Nach einer aufwendigen Bergungsaktion in Berlin starb ein 43 Jahre alter Mann im Krankenhaus. Er war am Mittwoch für ein Eisbad im Treptower Park in einen kleinen See namens Karpfenteich gestiegen und verschwand daraufhin. Erst zweieinhalb Stunden später fanden ihn Rettungstaucher. Der Mann wurde reanimiert und in ein Krankenhaus gebracht, überlebte aber nicht, wie die Polizei am Donnerstag berichtete. Die Feuerwehr warnte davor, Eisflächen zu betreten, und appellierte, nicht leichtsinnig zu sein: "Das Baden im Eis ist lebensgefährlich."
In Schleswig-Holstein ermittelt die Polizei, nachdem zwei kleine Jungen in Bollingstedt ins Eis eingebrochen waren. Die vier Jahre alten Brüder hätten bei dem Unfall am Mittwoch eigentlich unter Aufsicht gestanden, sagte eine Polizeisprecherin am Donnerstag. Die Kinder waren demnach in einer Gruppe unterwegs.
Bei der Deutschen Bahn (DB) entspannte sich die Situation, nachdem der Schienenverkehr seit rund fünf Tagen teils erheblich beeinträchtigt war. "Rund 95 Prozent des Streckennetzes sind wieder befahrbar – allerdings häufig mit Einschränkungen und teils hohen Verspätungen", meldete der bundeseigene Konzern am Donnerstag. "Aktuell kommt es regional noch zu großen Einschränkungen im Harz-Weser-Netz und in Thüringen."
In einer Bilanz zeigte sich die Bahn zufrieden mit ihrem Krisenmanagement: "Es mussten zu keinem Zeitpunkt Fahrgäste auf offener Strecke aus Fernverkehrs- oder Regionalzügen evakuiert werden", teilte sie mit. Oberstes Ziel während des Schnee-Unwetters der vergangenen Tage sei die Sicherheit von Fahrgästen und Mitarbeitenden gewesen.

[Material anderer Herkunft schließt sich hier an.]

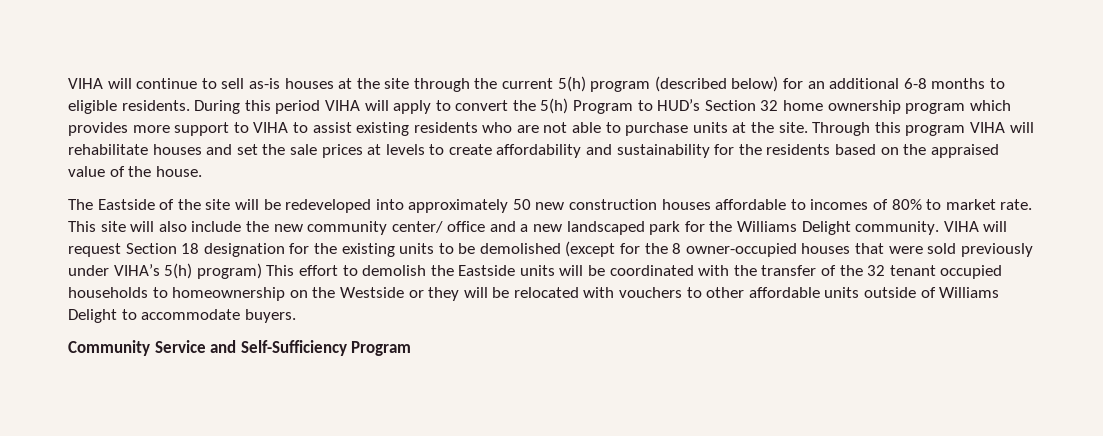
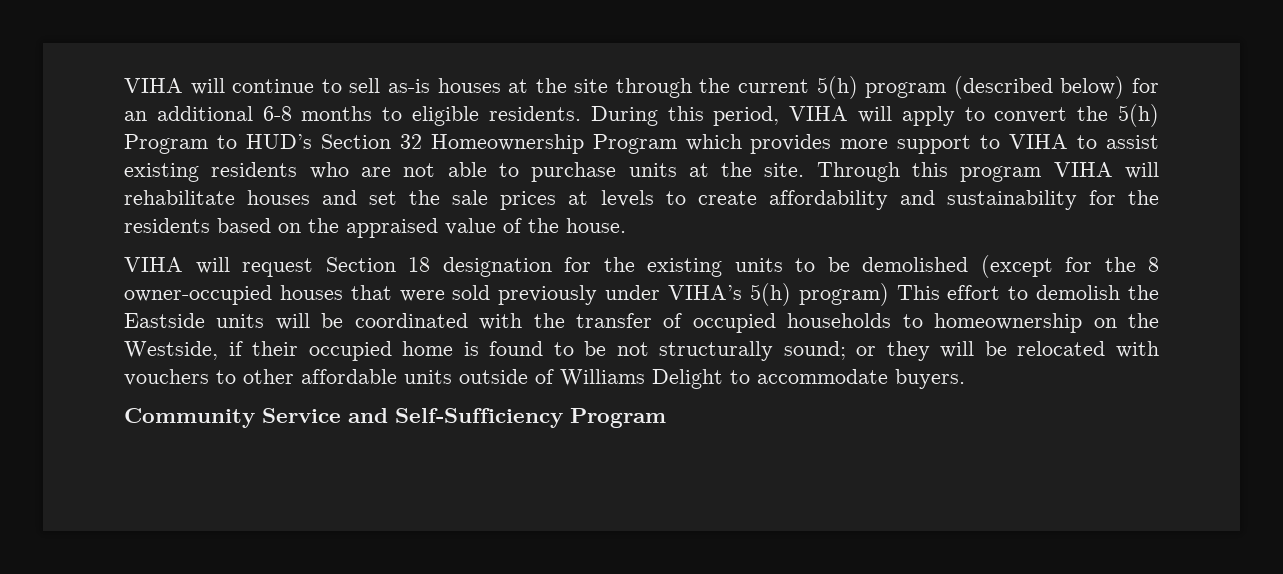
- During this period VIHA will apply to convert the 5(h) Program to HUD’s Section 32 home ownership program which provides more support to VIHA to assist existing residents who are not able to purchase units at the site.
+ During this period, VIHA will apply to convert the 5(h) Program to HUD’s Section 32 Homeownership Program which provides more support to VIHA to assist existing residents who are not able to purchase units at the site.
- The Eastside of the site will be redeveloped into approximately 50 new construction houses affordable to incomes of 80% to market rate. This site will also include the new community center/ office and a new landscaped park for the Williams Delight community. VIHA will request Section 18 designation for the existing units to be demolished (except for the 8 owner-occupied houses that were sold previously under VIHA’s 5(h) program) This effort to demolish the Eastside units will be coordinated with the transfer of the 32 tenant occupied households to homeownership on the Westside or they will be relocated with vouchers to other affordable units outside of Williams Delight to accommodate buyers.
+ VIHA will request Section 18 designation for the existing units to be demolished (except for the 8 owner-occupied houses that were sold previously under VIHA’s 5(h) program) This effort to demolish the Eastside units will be coordinated with the transfer of occupied households to homeownership on the Westside, if their occupied home is found to be not structurally sound; or they will be relocated with vouchers to other affordable units outside of Williams Delight to accommodate buyers.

Auch im Straßenverkehr beruhigte sich die Lage. Im Raum Bielefeld (Nordrhein-Westfalen), wo sich Autos und Lastwagen auf der A2 in den vergangenen Nächten zum Teil extrem gestaut hatten, floss der Verkehr weitgehend problemlos. "Es ist entspannter als in den Nächten zuvor", sagte ein Polizeisprecher über die Nacht auf Donnerstag. Ein Sprecher der Autobahnpolizei Göttingen (Niedersachsen) sagte, dass es "endlich mal keine Probleme" gegeben habe.

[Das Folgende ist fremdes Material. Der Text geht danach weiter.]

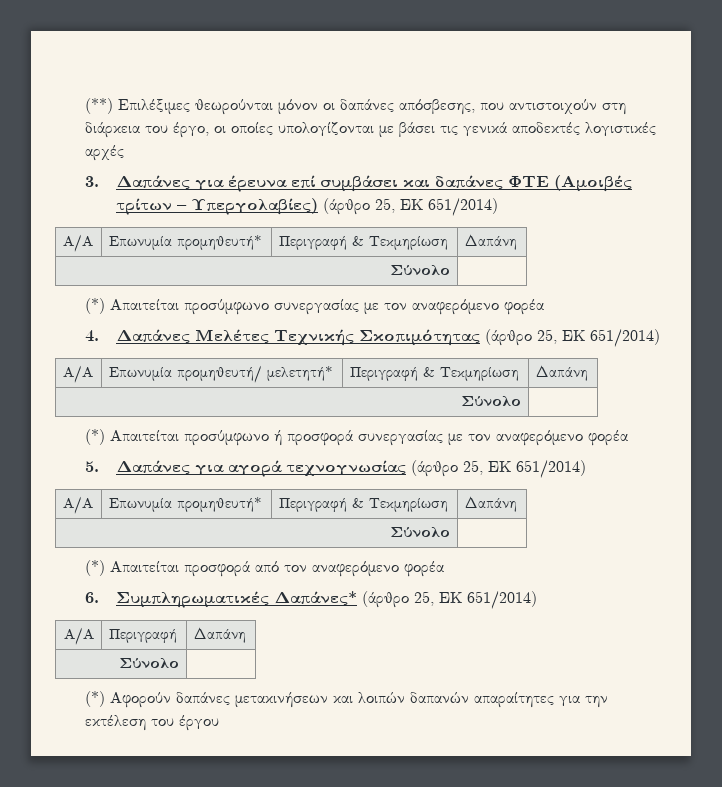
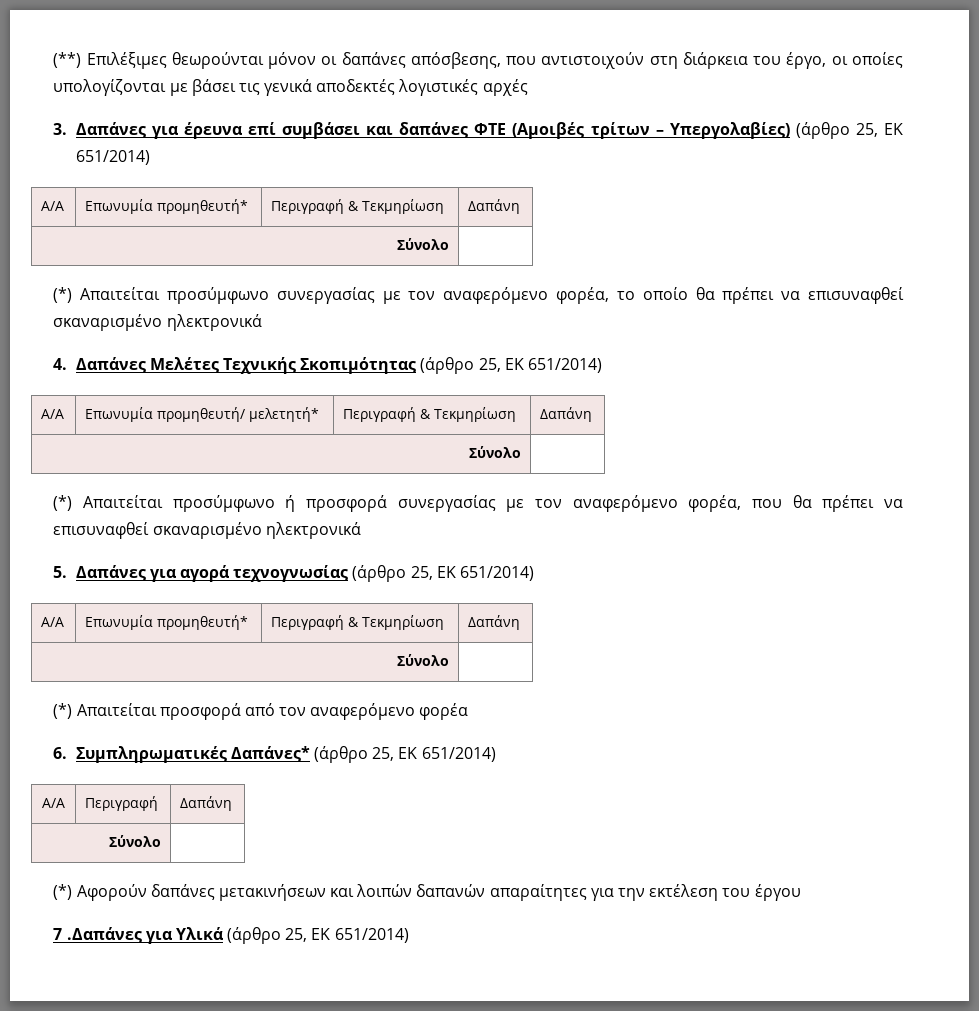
- (*) Απαιτείται προσύμφωνο συνεργασίας με τον αναφερόμενο φορέα
+ (*) Απαιτείται προσύμφωνο συνεργασίας με τον αναφερόμενο φορέα, το οποίο θα πρέπει να επισυναφθεί σκαναρισμένο ηλεκτρονικά
- (*) Απαιτείται προσύμφωνο ή προσφορά συνεργασίας με τον αναφερόμενο φορέα
+ (*) Απαιτείται προσύμφωνο ή προσφορά συνεργασίας με τον αναφερόμενο φορέα, που θα πρέπει να επισυναφθεί σκαναρισμένο ηλεκτρονικά
+ 7 .Δαπάνες για Υλικά (άρθρο 25, EK 651/2014)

In Nordrhein-Westfalen haben die Straßenmeistereien seit dem Wochenende rund 20.000 Tonnen Salz auf den Autobahnen verteilt. Übereinstimmend teilten die zuständigen Niederlassungen Westfalen und Rheinland mit, dass die Lager dennoch gut gefüllt seien. Engpässe seien nicht zu befürchten.

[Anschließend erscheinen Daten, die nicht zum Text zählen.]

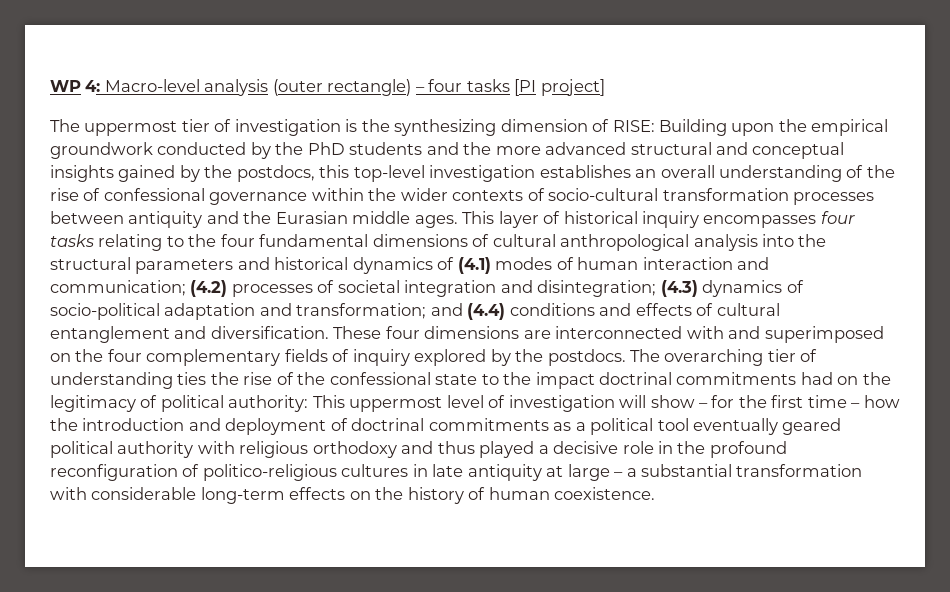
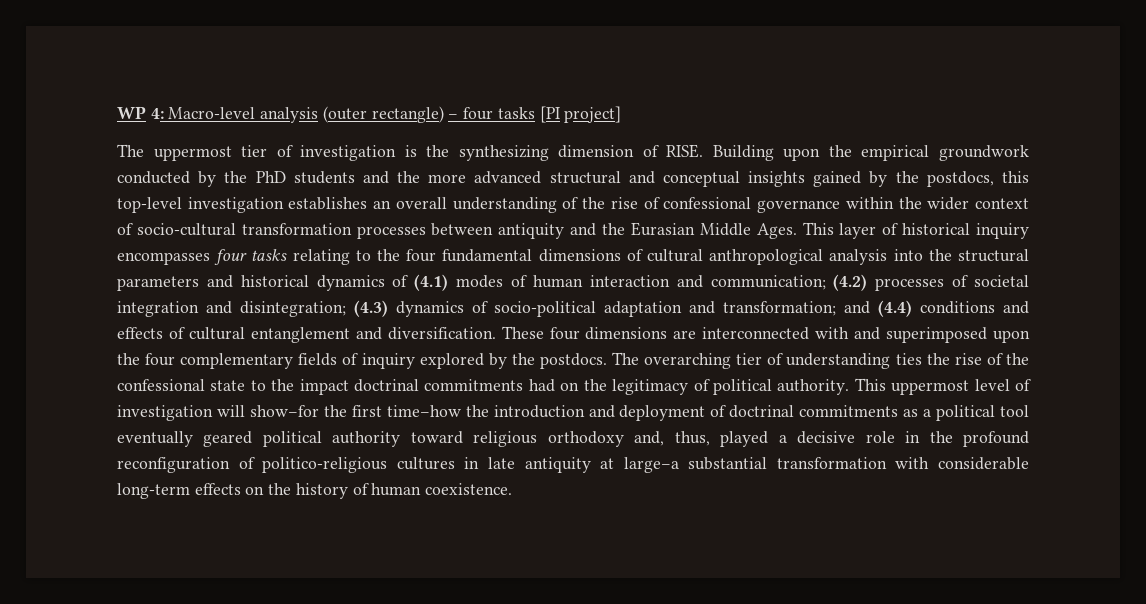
- The uppermost tier of investigation is the synthesizing dimension of RISE: Building upon the empirical groundwork conducted by the PhD students and the more advanced structural and conceptual insights gained by the postdocs, this top-level investigation establishes an overall understanding of the rise of confessional governance within the wider contexts of socio-cultural transformation processes between antiquity and the Eurasian middle ages.
+ The uppermost tier of investigation is the synthesizing dimension of RISE. Building upon the empirical groundwork conducted by the PhD students and the more advanced structural and conceptual insights gained by the postdocs, this top-level investigation establishes an overall understanding of the rise of confessional governance within the wider context of socio-cultural transformation processes between antiquity and the Eurasian Middle Ages.
- These four dimensions are interconnected with and superimposed on the four complementary fields of inquiry explored by the postdocs.
+ These four dimensions are interconnected with and superimposed upon the four complementary fields of inquiry explored by the postdocs.
- The overarching tier of understanding ties the rise of the confessional state to the impact doctrinal commitments had on the legitimacy of political authority:
+ The overarching tier of understanding ties the rise of the confessional state to the impact doctrinal commitments had on the legitimacy of political authority.
- This uppermost level of investigation will show – for the first time – how the introduction and deployment of doctrinal commitments as a political tool eventually geared political authority with religious orthodoxy and thus played a decisive role in the profound reconfiguration of politico-religious cultures in late antiquity at large – a substantial transformation with considerable long-term effects on the history of human coexistence.
+ This uppermost level of investigation will show–for the first time–how the introduction and deployment of doctrinal commitments as a political tool eventually geared political authority toward religious orthodoxy and, thus, played a decisive role in the profound reconfiguration of politico-religious cultures in late antiquity at large–a substantial transformation with considerable long-term effects on the history of human coexistence.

In einem Dorf in Bayern hatten es Einsatzkräfte bis Donnerstagmorgen mit den Folgen eines recht spektakulären Unfalls zu tun: Ein Sattelschlepper war am Mittwoch in einen Kuhstall gerutscht. Der mit etwa 40 Tonnen Metallschrott beladene Lkw begrub dabei eine Kuh unter sich, die nach Polizeiangaben eingeschläfert wurde.